## [WHAT YOU NEED TO DO]
Repeat the stretch of entries below from the line with "sales rep: Mark Morgan -> Jacqueline Jenkins" through the line with "balance: 3470.67 -> 4083.67". Include both ends and add nothing.

===== DATA TO EXAMINE

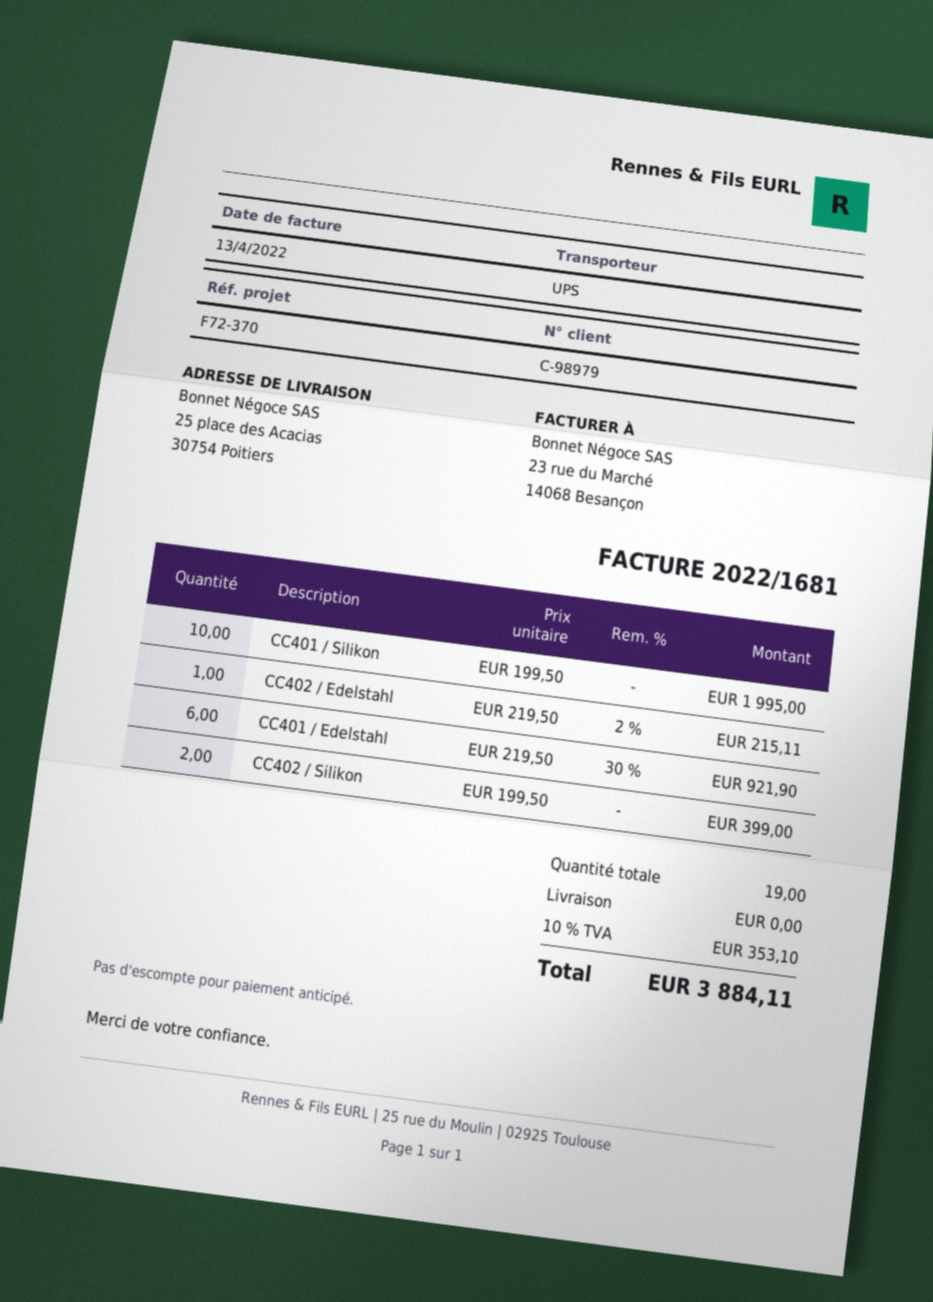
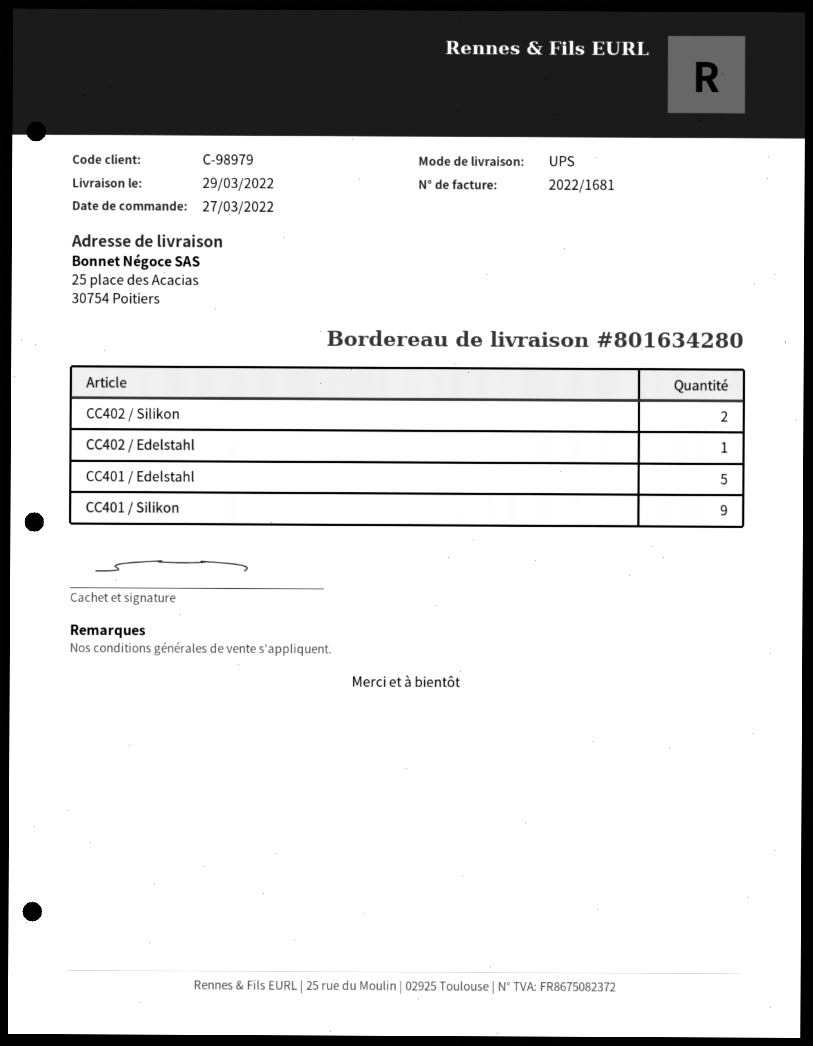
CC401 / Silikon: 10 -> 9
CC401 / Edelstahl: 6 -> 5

==========
===== DATA TO EXAMINE

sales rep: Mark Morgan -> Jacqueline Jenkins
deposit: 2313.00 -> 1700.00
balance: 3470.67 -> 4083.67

==========

## [ANSWER SECTION]
sales rep: Mark Morgan -> Jacqueline Jenkins
deposit: 2313.00 -> 1700.00
balance: 3470.67 -> 4083.67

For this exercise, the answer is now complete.